Goldman Sachs Predicts 3 Rate Cuts in 2025: 4 Top Dividend Stocks to Buy Now

Goldman Sachs' Updated Rate Cut Forecast and Recommended Dividend Stocks
Goldman Sachs, a leading name in the investment world, has long been recognized for its top-tier research and insights. The firm’s ability to provide institutional and high-net-worth clients with valuable investment ideas across various asset classes has solidified its reputation as a market leader. Recently, however, the firm made an unexpected announcement regarding its expectations for Federal Reserve interest rate cuts.
Goldman Sachs now anticipates five 25-basis-point rate cuts between now and next June, which would bring the federal funds rate down to a range of 3% to 3.25%. This forecast marks a significant shift from their earlier predictions for 2025. The firm has moved up the timeline for rate reductions, suggesting that the central bank will begin cutting rates in September rather than December. This change comes as the inflationary impact of recent tariffs appears to be smaller than initially anticipated.
The implications of these rate cuts are far-reaching. For investors, especially those focused on dividend-paying stocks, this environment could be highly favorable. As interest rates decline, the demand for fixed-income assets may decrease, pushing more capital into equities—particularly those with strong and consistent dividends.
Key Points from Goldman Sachs’ Analysis
- Five 25-basis-point rate cuts by June 2026 would lower the federal funds rate to 3% to 3.25%.
- These cuts are expected to be very positive for dividend-paying stocks.
- After a significant market rally, moving toward safer dividend stocks makes strategic sense.
Goldman Sachs Conviction List: A Guide for Investors
Goldman Sachs maintains a Conviction List, which highlights stocks that the firm's analysts believe have the highest potential to outperform the market. This list is regularly updated to reflect changing market conditions and company performance. When evaluating the list, we identified several dividend-paying stocks that could benefit significantly from the ongoing rate-cutting cycle.
Top Dividend Stocks to Consider
AT&T (NYSE: T)
AT&T Inc. is the fourth-largest telecommunications company globally by revenue. Despite undergoing restructuring and reducing its dividend, the stock still offers a compelling value proposition. Seventeen analysts have given it a "Buy" rating, indicating broad support from Wall Street. AT&T provides a wide array of services, including wireless communications, media, and technology solutions.

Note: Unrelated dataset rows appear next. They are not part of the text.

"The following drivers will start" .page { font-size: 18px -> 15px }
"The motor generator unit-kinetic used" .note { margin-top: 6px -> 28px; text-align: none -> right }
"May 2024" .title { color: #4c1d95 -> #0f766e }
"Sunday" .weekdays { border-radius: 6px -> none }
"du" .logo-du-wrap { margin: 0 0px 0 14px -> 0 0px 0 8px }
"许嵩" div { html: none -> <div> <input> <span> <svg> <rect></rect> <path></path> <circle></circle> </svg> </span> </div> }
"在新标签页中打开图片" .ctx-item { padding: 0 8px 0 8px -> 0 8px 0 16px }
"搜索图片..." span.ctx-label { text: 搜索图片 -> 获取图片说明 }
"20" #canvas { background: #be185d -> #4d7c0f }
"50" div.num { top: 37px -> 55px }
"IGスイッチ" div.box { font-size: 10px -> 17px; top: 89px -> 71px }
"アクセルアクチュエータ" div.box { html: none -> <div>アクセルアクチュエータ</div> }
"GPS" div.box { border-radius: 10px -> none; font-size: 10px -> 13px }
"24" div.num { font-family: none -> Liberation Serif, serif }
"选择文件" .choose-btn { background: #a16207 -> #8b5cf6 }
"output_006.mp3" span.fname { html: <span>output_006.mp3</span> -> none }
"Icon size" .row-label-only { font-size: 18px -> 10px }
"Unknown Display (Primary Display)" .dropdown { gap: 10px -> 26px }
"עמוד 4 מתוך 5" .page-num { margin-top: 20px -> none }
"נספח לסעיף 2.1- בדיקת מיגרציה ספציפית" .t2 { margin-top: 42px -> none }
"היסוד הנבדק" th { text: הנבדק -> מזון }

Goldman Sachs has set a price target of $32 for the stock, reflecting confidence in its long-term prospects.
Duke Energy (NYSE: DUK)
Duke Energy Corp. is a major player in the energy sector, operating through two primary segments: Electric Utilities and Infrastructure, and Gas Utilities and Infrastructure. Based in Charlotte, North Carolina, the company benefits from a growing region and offers a substantial dividend. Goldman Sachs has set a price target of $138 for the stock, which represents a nearly 14% upside from current levels.
Kodiak Gas Services (NYSE: KGS)
Kodiak Gas Services Inc. is a contract compression service provider that plays a crucial role in the natural gas and oil infrastructure. The company pays a large and secure dividend, making it an attractive option for income-focused investors. Goldman Sachs has set a target price of $43 for the stock, which would represent a nearly 20% gain.
Valero (NYSE: VLO)
Valero Energy Corp. is a multinational manufacturer and marketer of petroleum-based and low-carbon liquid fuels. With over 15 refineries in the U.S., Canada, and the U.K., the company is well-positioned to benefit from the current energy landscape. Goldman Sachs has set a target price of $162 for the stock, signaling strong confidence in its future performance.
Final Thoughts
As the Federal Reserve moves toward a more accommodative monetary policy, dividend-paying stocks are likely to attract increased investor attention. Goldman Sachs' updated forecast and Conviction List provide valuable guidance for those looking to navigate this evolving market environment. Whether you're planning for retirement or seeking stable income, these four stocks offer a solid foundation for a diversified portfolio.